Apple (and the comp.sci professors) tell developers to develop at the highest level possible. The abstraction gives Apple a chance to improve or switch out the lower levels completely as long as it gives the same result when asked by the higher level code.
Anything written above the Mach level should work on any platform that Mach was ported to. Of course device drivers are NOT above the Mach level; they deal with hardware directly so they probably have to be rewritten for each change in hardware. If Apple or another developer wanted to write directly to hardware and skip these lower level of abstractions (maybe they're trying to get a speed boost) then they'd have to rewrite their code when they moved to a different platform.

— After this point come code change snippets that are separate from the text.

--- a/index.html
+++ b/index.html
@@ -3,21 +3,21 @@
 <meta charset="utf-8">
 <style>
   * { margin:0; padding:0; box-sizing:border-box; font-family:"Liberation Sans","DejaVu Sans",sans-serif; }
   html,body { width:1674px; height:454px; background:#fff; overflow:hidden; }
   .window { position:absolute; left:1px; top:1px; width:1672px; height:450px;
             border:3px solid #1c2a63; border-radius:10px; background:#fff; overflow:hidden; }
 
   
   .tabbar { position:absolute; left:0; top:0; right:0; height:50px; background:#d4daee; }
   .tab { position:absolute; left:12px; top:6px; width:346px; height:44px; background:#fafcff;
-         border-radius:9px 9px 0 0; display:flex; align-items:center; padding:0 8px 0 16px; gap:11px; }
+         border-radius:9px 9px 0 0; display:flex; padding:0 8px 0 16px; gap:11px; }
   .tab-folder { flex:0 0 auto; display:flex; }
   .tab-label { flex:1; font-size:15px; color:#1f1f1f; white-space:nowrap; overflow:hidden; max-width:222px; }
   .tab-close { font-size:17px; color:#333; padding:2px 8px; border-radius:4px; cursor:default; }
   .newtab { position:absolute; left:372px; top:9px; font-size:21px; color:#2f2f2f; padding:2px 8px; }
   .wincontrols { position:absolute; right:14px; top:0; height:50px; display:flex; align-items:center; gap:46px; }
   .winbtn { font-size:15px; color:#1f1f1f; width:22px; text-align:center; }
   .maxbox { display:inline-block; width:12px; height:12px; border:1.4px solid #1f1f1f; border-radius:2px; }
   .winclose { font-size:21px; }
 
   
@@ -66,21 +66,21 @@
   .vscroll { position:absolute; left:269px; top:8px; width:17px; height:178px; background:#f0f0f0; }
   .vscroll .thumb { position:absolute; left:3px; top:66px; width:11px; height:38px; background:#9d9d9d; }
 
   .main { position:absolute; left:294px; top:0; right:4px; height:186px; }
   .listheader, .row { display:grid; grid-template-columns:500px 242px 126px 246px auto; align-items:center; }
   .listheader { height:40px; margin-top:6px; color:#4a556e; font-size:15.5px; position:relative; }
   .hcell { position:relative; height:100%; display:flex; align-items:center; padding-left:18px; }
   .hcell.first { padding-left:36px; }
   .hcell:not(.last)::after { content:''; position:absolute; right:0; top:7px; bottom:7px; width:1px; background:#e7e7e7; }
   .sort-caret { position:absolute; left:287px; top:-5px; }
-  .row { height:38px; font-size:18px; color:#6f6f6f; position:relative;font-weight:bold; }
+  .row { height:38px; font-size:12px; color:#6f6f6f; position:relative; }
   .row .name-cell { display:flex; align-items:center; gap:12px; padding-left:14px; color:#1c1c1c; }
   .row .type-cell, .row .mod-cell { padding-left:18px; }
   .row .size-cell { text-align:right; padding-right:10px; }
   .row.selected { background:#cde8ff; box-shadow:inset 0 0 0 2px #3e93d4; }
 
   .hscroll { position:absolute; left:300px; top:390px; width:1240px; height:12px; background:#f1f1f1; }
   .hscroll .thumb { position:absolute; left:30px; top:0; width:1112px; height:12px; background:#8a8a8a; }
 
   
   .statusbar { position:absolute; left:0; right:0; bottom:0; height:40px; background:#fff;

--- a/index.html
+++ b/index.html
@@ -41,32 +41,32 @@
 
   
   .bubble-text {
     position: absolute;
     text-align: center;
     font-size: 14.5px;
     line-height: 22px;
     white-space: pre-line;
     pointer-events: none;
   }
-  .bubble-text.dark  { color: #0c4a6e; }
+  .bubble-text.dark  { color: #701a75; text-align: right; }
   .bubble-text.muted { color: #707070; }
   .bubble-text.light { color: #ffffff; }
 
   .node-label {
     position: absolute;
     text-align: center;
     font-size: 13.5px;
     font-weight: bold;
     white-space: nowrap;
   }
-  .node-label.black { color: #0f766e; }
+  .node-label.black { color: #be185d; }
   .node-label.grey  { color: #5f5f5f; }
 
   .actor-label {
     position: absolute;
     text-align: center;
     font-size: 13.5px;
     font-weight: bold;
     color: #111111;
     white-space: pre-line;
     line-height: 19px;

This is pure speculation on my part, but one thing that other companies do to test these levels of abstraction is to compile their code for different platforms. It's a neat thing to do for Quality Assurance because if any code in the "upper layers" has bypassed the proper channels of accessing hardware (whether intentionally or not) the change to other hardware is a great way to catch this. Even if Apple never ships the higher levels of OS X on an Intel platform, they probably still compile it on one occasionally for this sort of QA testing.
In short, it's the low levels that are difficult to port, not the higher ones.